Voici le passage le plus romantique du Siège de Kerdoar, mon dernier roman. Alaric a chevauché toute la nuit. Somnolent, il se souvient de son premier voyage à Kerdoar. Il était alors chasseur et vendait des peaux. On trouvera dans ce texte une réminiscence de Tristan et Iseut. Je vous laisse la découvrir.

Si la mer derrière lui était encore sombre, au hasard des indentations de la côte, l’horizon, devant, commençait à pâlir. Quittant la lande, Alaric s’enfonça dans un chemin creux bordé de fougères et d’arbres que le vent de l’aube faisait frémir. Un moment réveillé par la fraîcheur, il replongea dans ses souvenirs.

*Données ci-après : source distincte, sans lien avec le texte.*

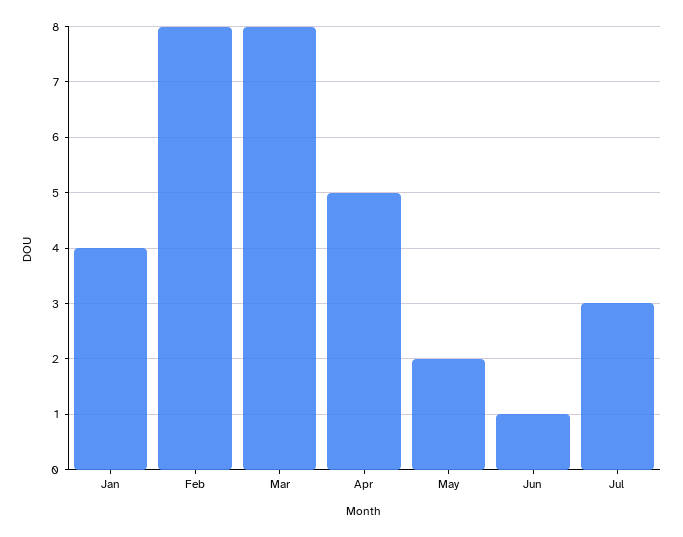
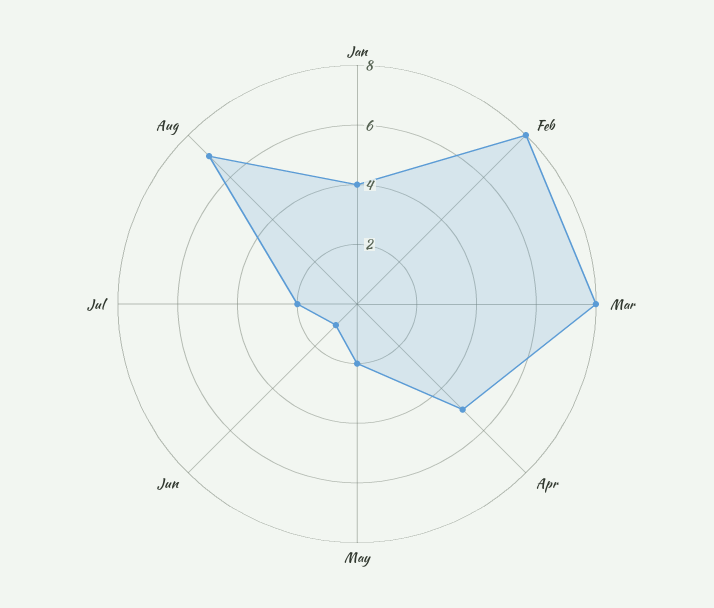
Jul: 3 -> 2
Aug: none -> 7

John William Waterhouse, Windflowers
John William Waterhouse, Windflowers

Il gagnait l’enceinte haute et les halles où se faisait le commerce des peaux. Avait-il tiré un bon prix de ses fourrures de martre ? Il en était persuadé en voyant son client délier sa bourse et lui compter sept ou huit écus. Il l’était beaucoup moins aujourd’hui qu’il connaissait mieux la valeur des choses. Et puis, émerveillé par la hauteur du donjon et la beauté de la tourelle plus claire qui le flanquait, il avait vagabondé jusqu’à se retrouver seul, sous une échauguette. Assise sur le rebord de la croisée, là-haut, une jeune fille peignait sa longue chevelure. Elle fredonnait un air qui lui était inconnu et il restait immobile, les yeux tournés vers le ciel, à l’écouter et à la contempler. Jamais, il le comprit aussitôt, il n’aimerait d’autres femmes. Deux filaments se détachèrent, flottèrent longuement dans les airs avant d’être recueillis par le jeune homme. Deux cheveux qu’il enroula autour de ses doigts avec d’infinies précautions.